As large language models like GPT-4 and Gemini continue to advance, researchers are exploring ways to make their predictions more reliable for real-world applications. Confidence calibration remains a major obstacle, as even top-performing models can generate convincingly fluent but inaccurate text.
To address this challenge, Google AI has introduced a new framework called "ASPIRE". ASPIRE stands for Adaptation with Self-Evaluation to Improve Selective Prediction in LLMs. The core idea is to train models to better evaluate the correctness of their own responses on question answering tasks via targeted fine-tuning.
Rather than relying on hand-designed heuristics, ASPIRE exposes models to training data so they learn to distinguish correct versus incorrect answers internally. This self-assessment capability comes from three key stages: task-specific tuning to boost accuracy, sampling high-likelihood candidate answers, and specialized training so models can effectively label these candidates as accurate or not.

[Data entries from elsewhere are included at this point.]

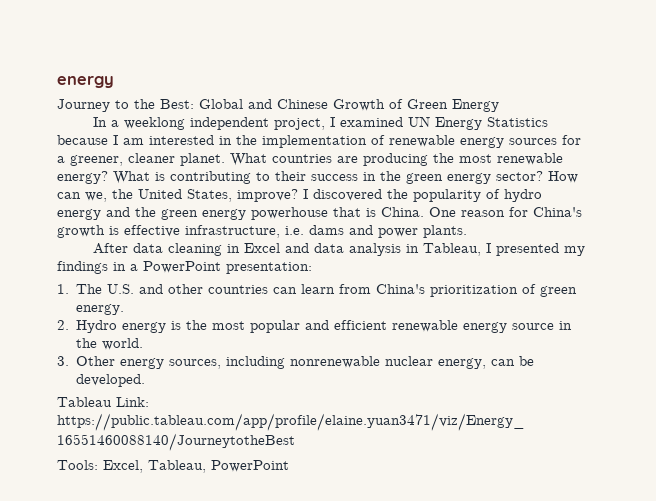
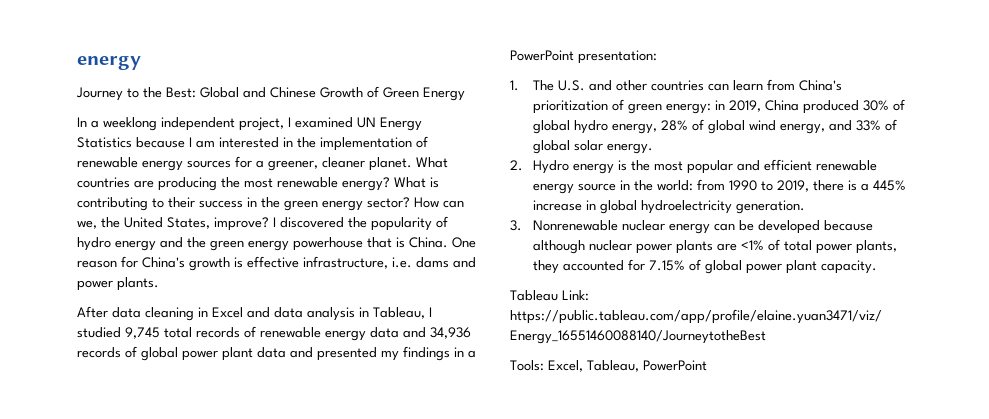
- After data cleaning in Excel and data analysis in Tableau, I presented my findings in a PowerPoint presentation:
+ After data cleaning in Excel and data analysis in Tableau, I studied 9,745 total records of renewable energy data and 34,936 records of global power plant data and presented my findings in a PowerPoint presentation:
- 1. The U.S. and other countries can learn from China's prioritization of green energy.
+ 1. The U.S. and other countries can learn from China's prioritization of green energy: in 2019, China produced 30% of global hydro energy, 28% of global wind energy, and 33% of global solar energy.
- 2. Hydro energy is the most popular and efficient renewable energy source in the world.
- 3. Other energy sources, including nonrenewable nuclear energy, can be developed.
+ 2. Hydro energy is the most popular and efficient renewable energy source in the world: from 1990 to 2019, there is a 445% increase in global hydroelectricity generation.
+ 3. Nonrenewable nuclear energy can be developed because although nuclear power plants are <1% of total power plants, they accounted for 7.15% of global power plant capacity.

Additionally, ASPIRE enables models to output an uncertainty warning like "I don't know!" along with the prediction if the confidence score is low. For instance, if the selection score is just 0.1, indicating doubt in the answer, the LLM can further respond with "I don't know!" to caution users against trusting the output and suggest verifying it via other sources. This transparent signaling of potential inaccuracies serves as an additional reliability safeguard.

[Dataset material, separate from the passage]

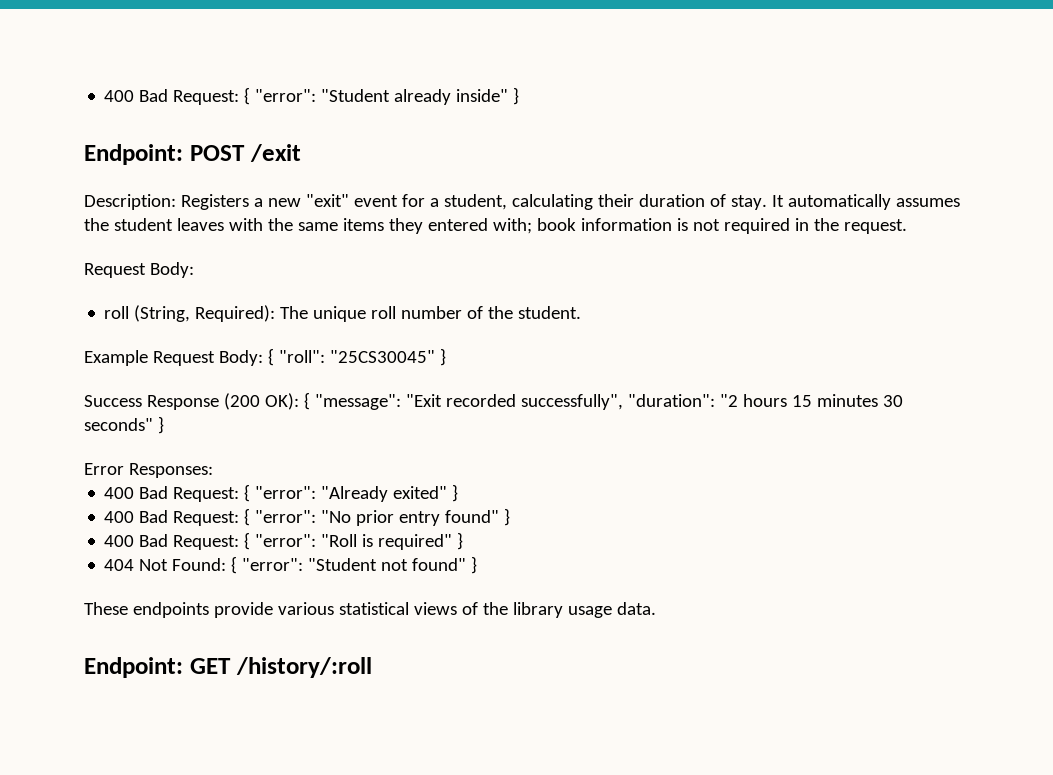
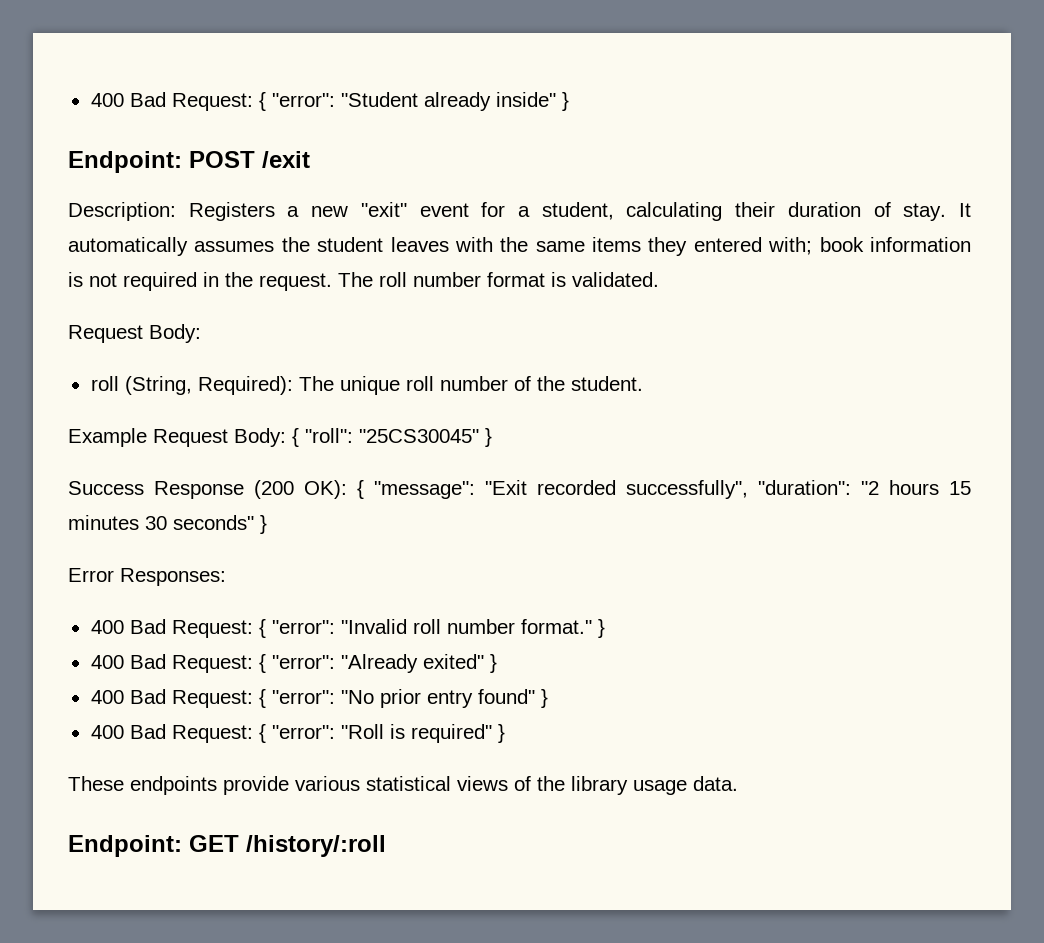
+ The roll number format is validated.
+ 400 Bad Request: { "error": "Invalid roll number format." }
- 404 Not Found: { "error": "Student not found" }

Experiments demonstrate ASPIRE significantly outperforms existing selective prediction methods across various question-answering datasets like CoQA, TriviaQA, and SQuAD. Notably, on the CoQA benchmark, ASPIRE improved the Area Under Accuracy-Coverage Curve (AUACC) from 91.23% to 92.63% and the Area Under the Receiver Operating Characteristic Curve (AUROC) from 74.61% to 80.25%.
Intriguingly, smaller models enhanced with ASPIRE also exceeded the selective prediction prowess of larger default models in some cases. The researchers suggest specialized self-evaluation training may prove more valuable than scale for particular applications needing to identify the certainty of model-generated text.

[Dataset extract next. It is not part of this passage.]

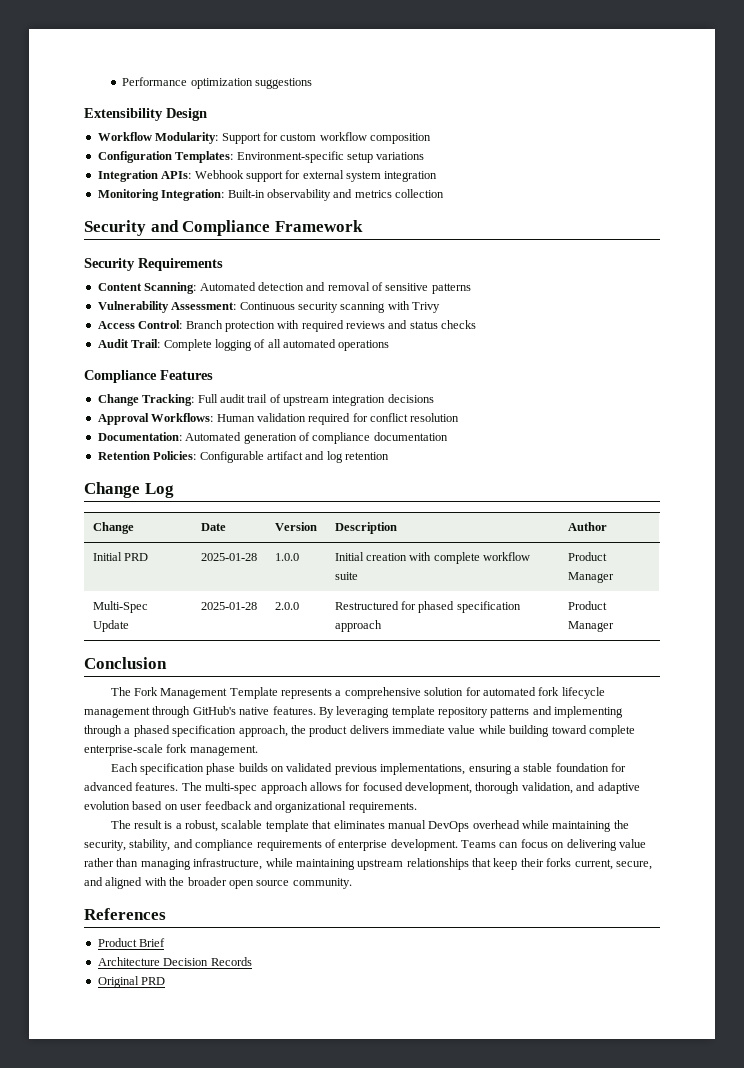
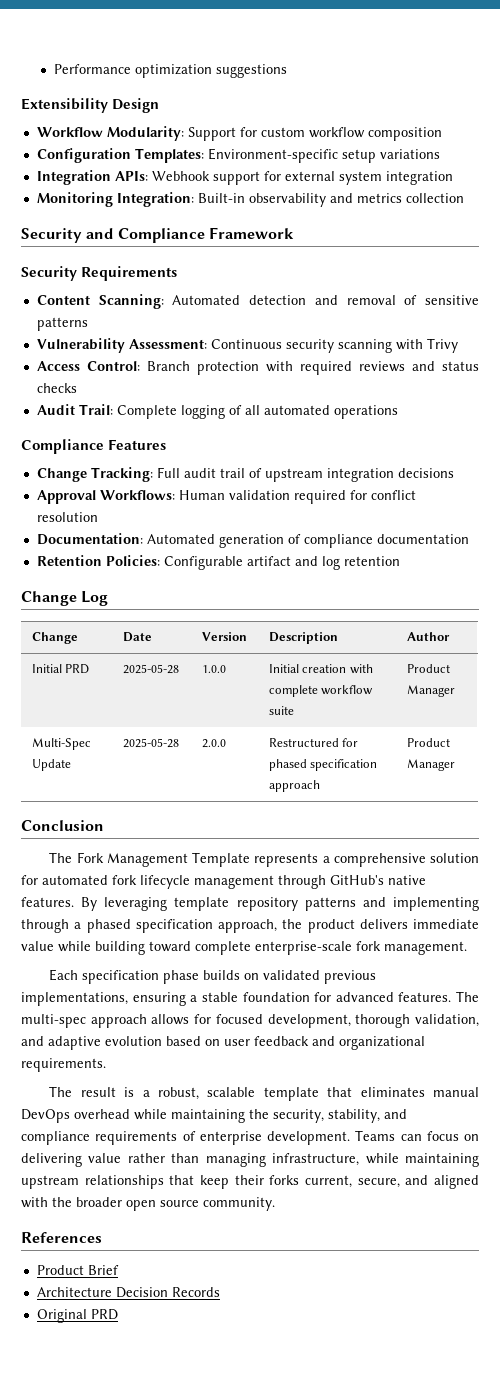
- Initial PRD | 2025-01-28 | 1.0.0 | Initial creation with complete workflow suite | Product Manager
+ Initial PRD | 2025-05-28 | 1.0.0 | Initial creation with complete workflow suite | Product Manager
- Multi-Spec Update | 2025-01-28 | 2.0.0 | Restructured for phased specification approach | Product Manager
+ Multi-Spec Update | 2025-05-28 | 2.0.0 | Restructured for phased specification approach | Product Manager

ASPIRE's success in enhancing LLM reliability opens new avenues for their application in critical decision-making fields. The ability of LLMs to discern the accuracy of their predictions holds immense potential in healthcare, legal, and other sensitive sectors where precision is paramount. Boosting self-awareness could complement ongoing advances in underlying model quality on the road to reliable AI.